My pull request on GIT contains several commits done by others. How to prevent this behavior?

Question

I created a branch (branch B) from branch A and did my changes and pushed it to branch B. Then I tried to make a pull request to branch A. But, my pull request contains several previous commits done by others (other team members). Why is this happening? How can I raise a clean PR which contains only my commits?

Edit: The hosting site I am using is Bitbucket.

torek · Accepted Answer

Preliminary note: I don't actually use Bitbucket and some of my terminology may be slightly off. Specifically, I may be using some terms found only on Bitbucket here. But Bitbucket and GitHub handle forks and pull requests (PRs) very similarly, fortunately, and it seems that about 6 or 7 years ago Bitbucket updated their PR machinery to match GitHub's (see How to update a pull request on bitbucket?).

I'm also not sure if you're using a Bitbucket fork, or just working directly in a shared repository with separate branches. I'm going to assume a fork but this should probably work the same in a shared repository (it does on GitHub).

I created a branch (branch B) from branch A and did my changes and pushed it to branch B. Then I tried to make a pull request to branch A. But, my pull request contains several previous commits done by others (other team members). Why is this happening?
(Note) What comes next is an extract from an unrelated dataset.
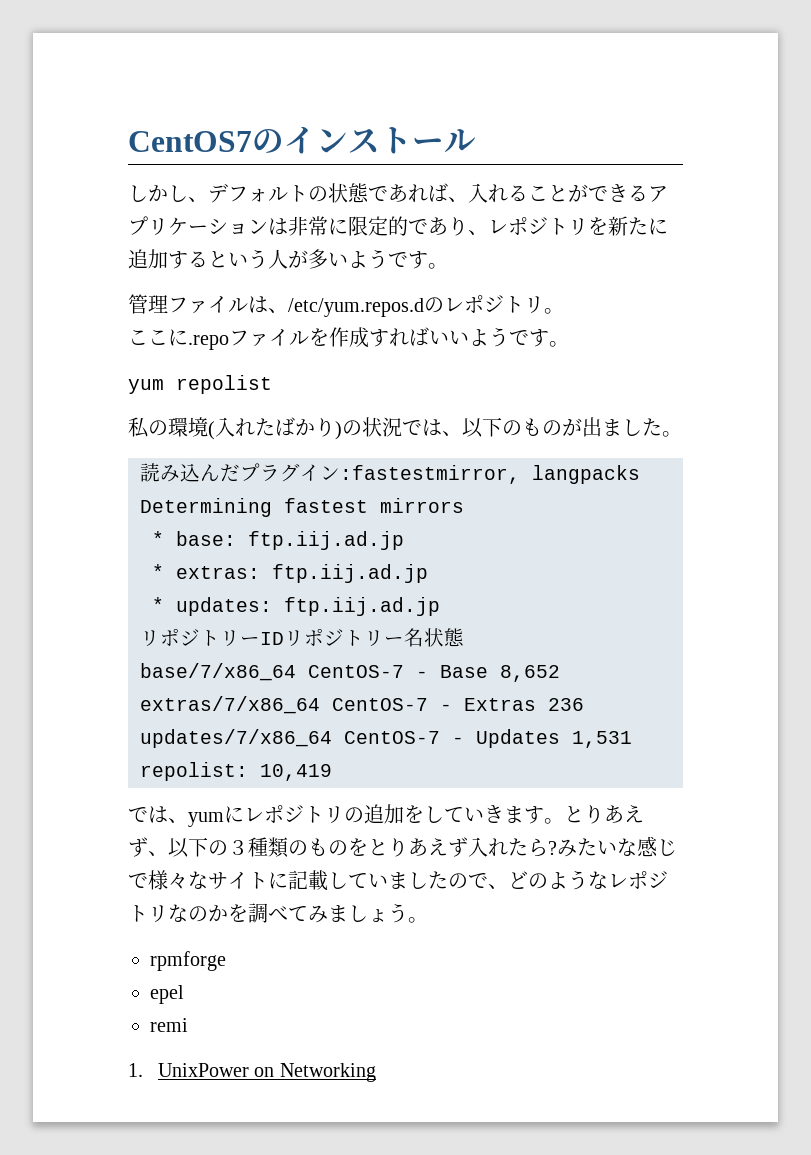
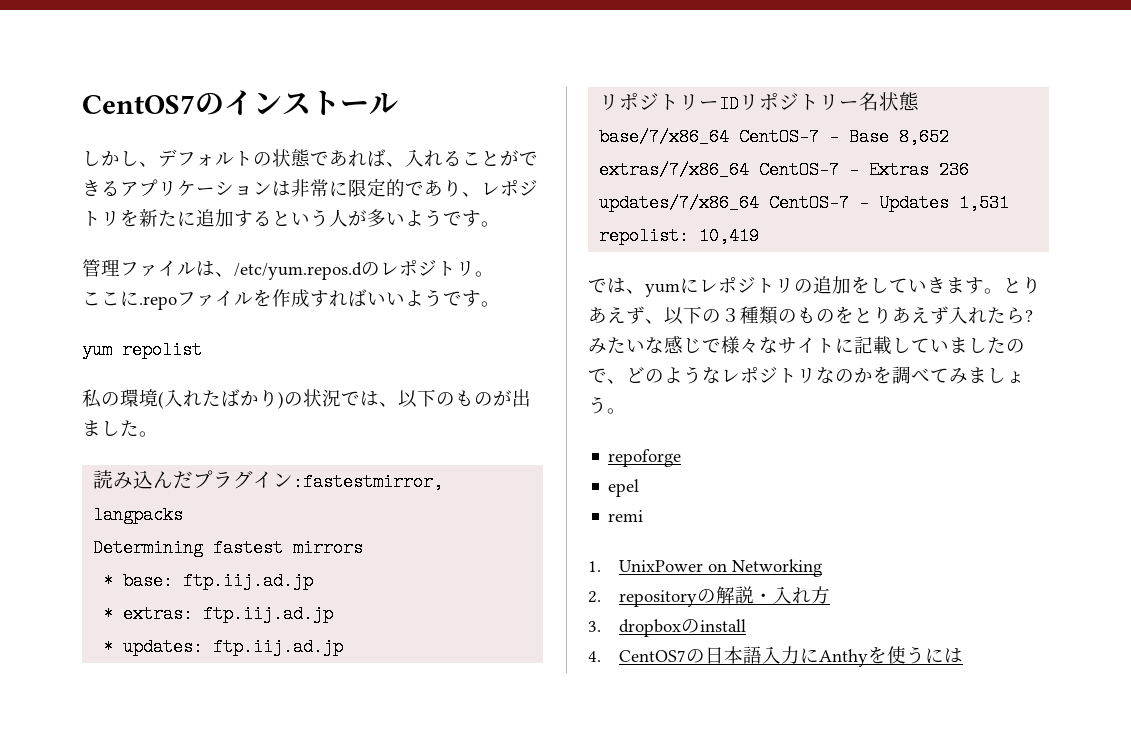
[150,951,226,971] rpmforge -> [608,449,682,467] repoforge
(376, 1072) none -> [588,586,831,607] [588,619,747,637] [588,646,964,667] // 2. repositoryの解説・入れ方 // 3. dropboxのinstall // 4. CentOS7の日本語入力にAnthyを使うには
At the Git level, what we're really concerned with here are commits. These are the entities that Git deals with, one whole commit at a time. There are three or four things to know about here with each commit, depending on how you count these items:

Every commit has a unique hash ID. This is the big ugly (40 characters, for SHA-1) hexadecimal number you see in git log output. This hash ID is, in effect, the "true name" of the commit. Any branch or tag or other names we use are just ways to let some Git repository find the correct hash ID. Each Git repository—each fork or clone—has its own private names. The fork mechanism on the hosting site provides a way to connect one hosted repository to another and view some or all names out of the other hosted repository, but it's always the hash IDs that really matter.
Commits are made up of snapshots and metadata. Technically, the snapshot is metadata in the commit itself, but let's consider the snapshot first. Each snapshot holds a full copy of every file that goes with that particular commit. There are no changes here, just full snapshots. This isn't too important for any given PR, but is important when we go to make copies of commits.
The metadata in any given commit give things like the author and committer (name, email, and date-and-time tuples) and the log message. That is, the metadata contains the description of the commit. The metadata in any one commit also has a list of parent commit hash IDs. Most commits—the ones Git calls ordinary commits, if it bothers to given them any adjective at all—have exactly one parent hash ID. This is the (single) earlier commit that comes just before the commit we're looking at now.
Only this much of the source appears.